In wonder they asked him, "What was her name?"
"She didn't have one," he told them. "No one has named her yet."
For some reason, after reading this section, a sudden urgency came over me. I threw aside the book and rushed to my computer, hastily googling "meaning of names + Izzy."
I am a big believer in the meanings of names. For our children, we carefully chose one or both of their names with the meaning in mind.
I didn't chose the name "Izzy" for the baby we lost; my 6 year old son did, named after one of his favorite characters from the show "Jake and the Neverland Pirates." But the name stuck.
And unlike the baby in Heaven is For Real, our baby did have a name, a name that made her (girl or boy, who knows?) even more real to us.
A host of baby naming websites popped up on my screen.

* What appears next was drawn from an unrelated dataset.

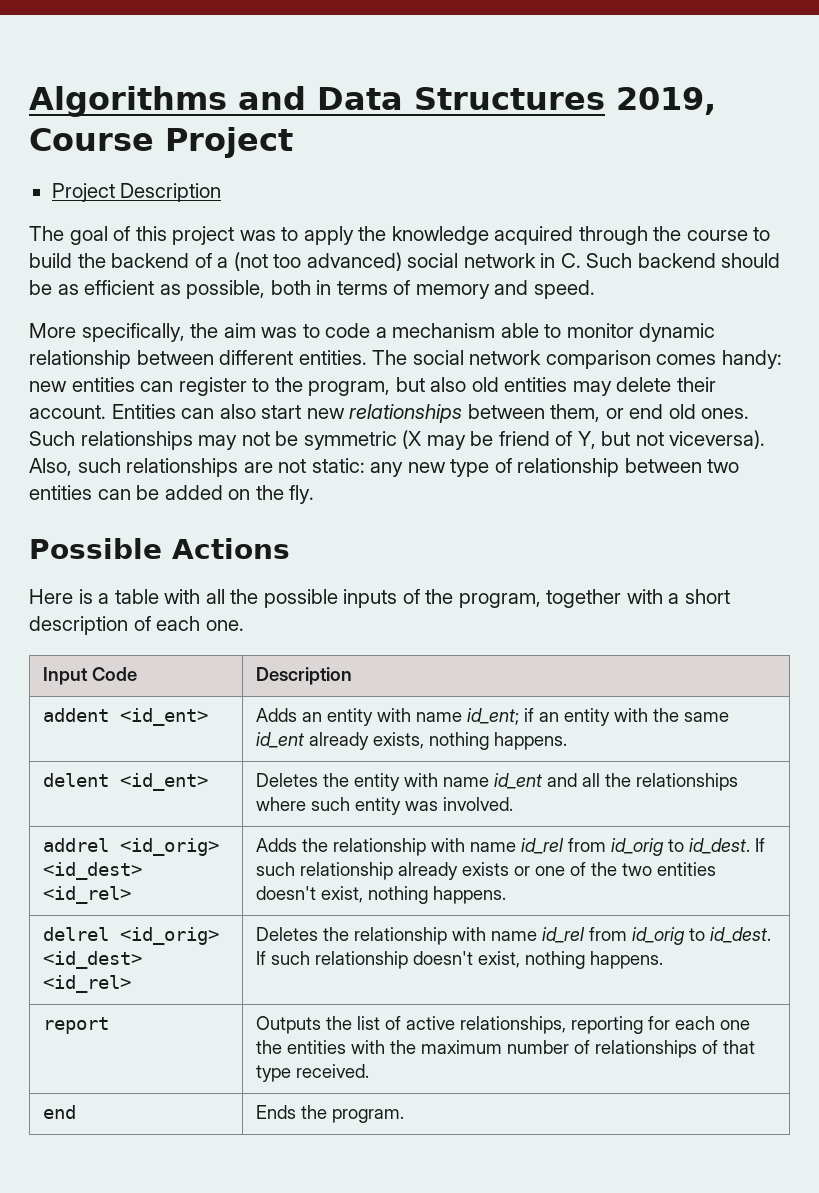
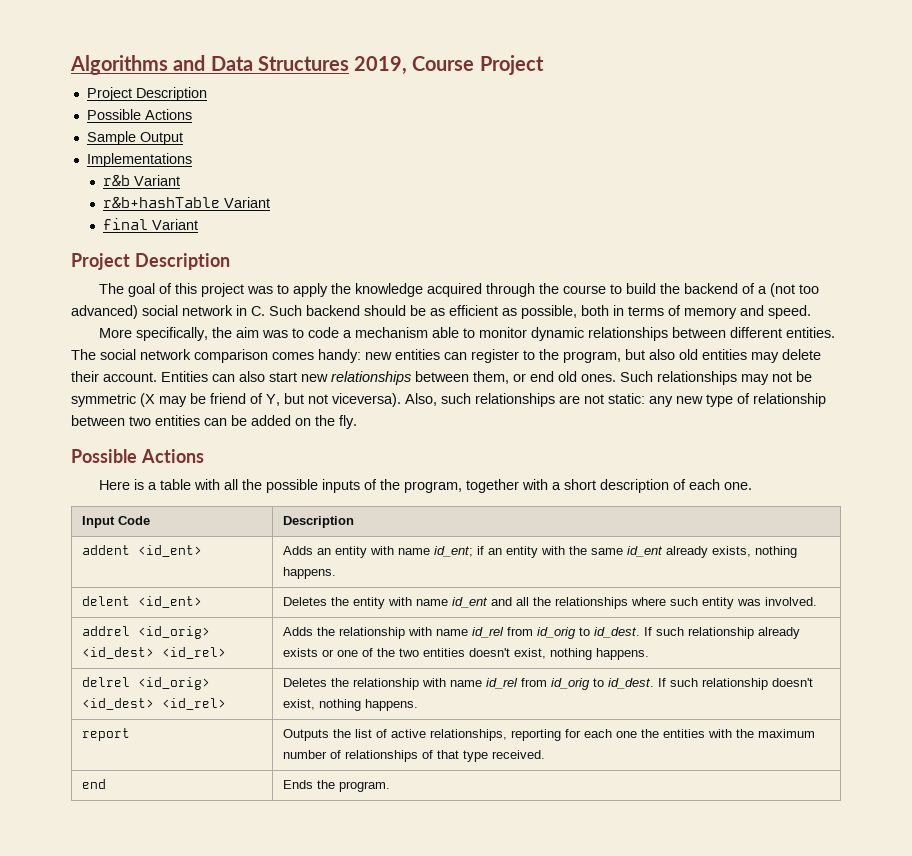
(222, 192) none -> [86,109,192,120] [86,131,183,145] [86,153,192,167] [103,175,181,186] [103,197,271,208] [103,218,199,230] [71,253,230,270] // Possible Actions // Sample Output // Implementations // r&b Variant // r&b+hashTable Variant // final Variant // Project Description
[29,350,131,369] relationship -> [587,327,668,341] relationships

I click on one and typed in "Izzy," my heart nervously pounding as the information loaded.
"Izzy, diminutive of Isabella: Pledged to God"
I stared at the screen, slowly breathing in and out, feeling the wonder of the moment.
I felt peaceful, like I had known this all along.
I felt humble, grateful...like I had just been given a rare gift.
I would have never chosen this name for my baby, but somehow, by God's grace (and by Micah's love for a pink-clad pirate-girl), my son did.
Pledged to God.
I believe that my little one, the baby due just over a week ago, is in heaven with God, her Father.
And it hurts because right now, this very minute, I want to be holding this baby in my arms, kissing soft downy hair, tracing perfect, tiny features, and breathing in that wonderful newborn scent. I want to be thanking God that my baby is here, with me, safe, healthy, and whole.
But instead, I must thank Him for other things:
For the gift of new life in my still-growing baby, Eli, 23 weeks strong
For the gift of each of my children, present with me or with Him
For the gift of a name that I would not have chosen, but somehow comforts me on this side of heaven.